* **Exercise description**
Leave the pictures out and restate each entry below word for word.

* **Material provided**
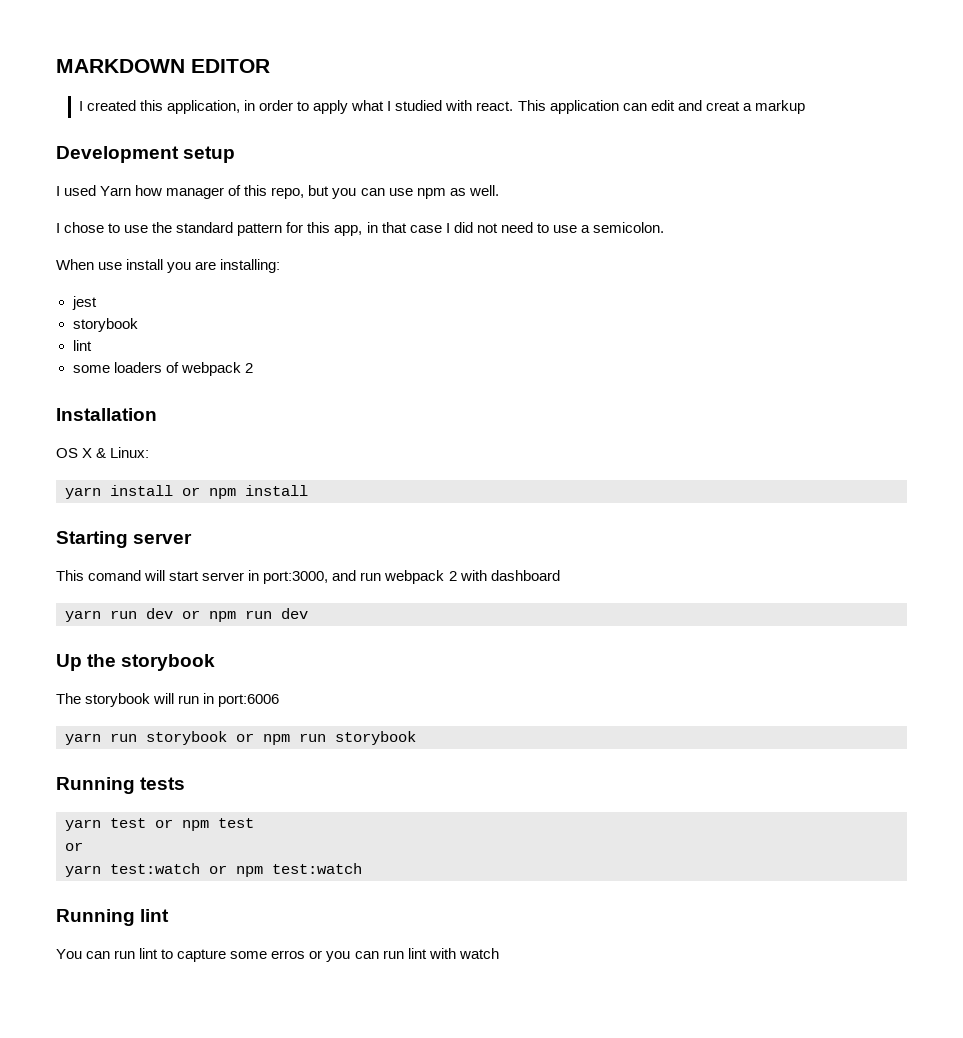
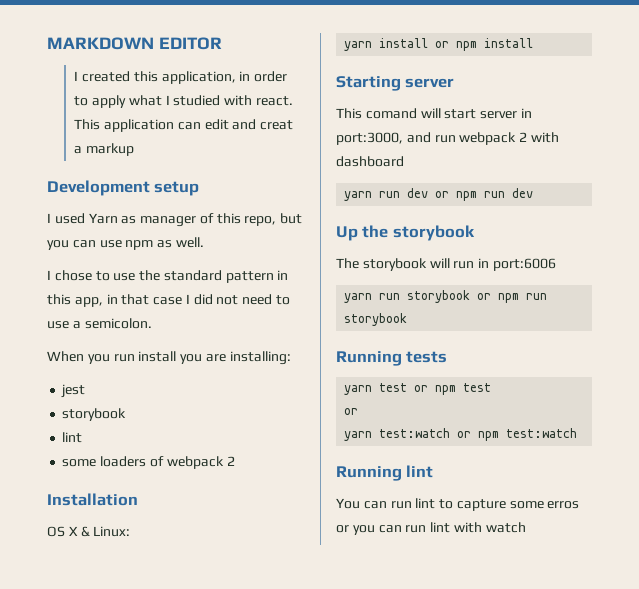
[135,185,163,196] how -> [121,216,137,224] as
[286,222,304,233] for -> [277,270,289,280] in
[98,262,123,270] use -> [87,354,135,364] you run

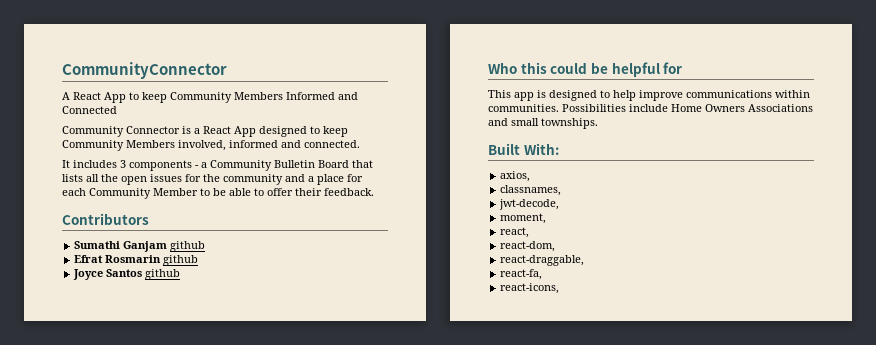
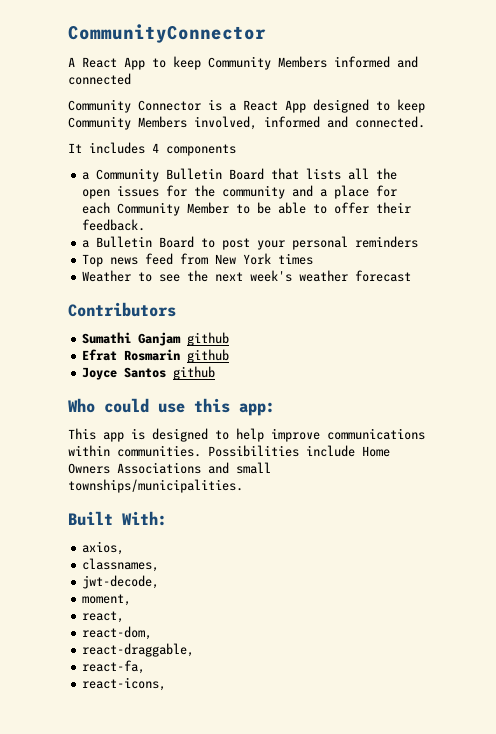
[286,92,358,100] [62,106,117,114] Informed and Connected -> [334,56,418,68] [68,73,131,85] informed and connected
[120,160,126,168] 3 -> [152,143,159,153] 4
[195,165,199,168] - -> (236, 150) //
(374, 192) none -> [82,236,419,250] [82,253,314,267] [82,270,412,282] // a Bulletin Board to post your personal reminders // Top news feed from New York times // Weather to see the next week's weather forecast
[520,62,683,77] this could be helpful for -> [104,398,275,416] could use this app:
[541,118,598,129] townships. -> [68,479,243,493] townships/municipalities.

* **Problem solution**
[135,185,163,196] how -> [121,216,137,224] as
[286,222,304,233] for -> [277,270,289,280] in
[98,262,123,270] use -> [87,354,135,364] you run

[286,92,358,100] [62,106,117,114] Informed and Connected -> [334,56,418,68] [68,73,131,85] informed and connected
[120,160,126,168] 3 -> [152,143,159,153] 4
[195,165,199,168] - -> (236, 150) //
(374, 192) none -> [82,236,419,250] [82,253,314,267] [82,270,412,282] // a Bulletin Board to post your personal reminders // Top news feed from New York times // Weather to see the next week's weather forecast
[520,62,683,77] this could be helpful for -> [104,398,275,416] could use this app:
[541,118,598,129] townships. -> [68,479,243,493] townships/municipalities.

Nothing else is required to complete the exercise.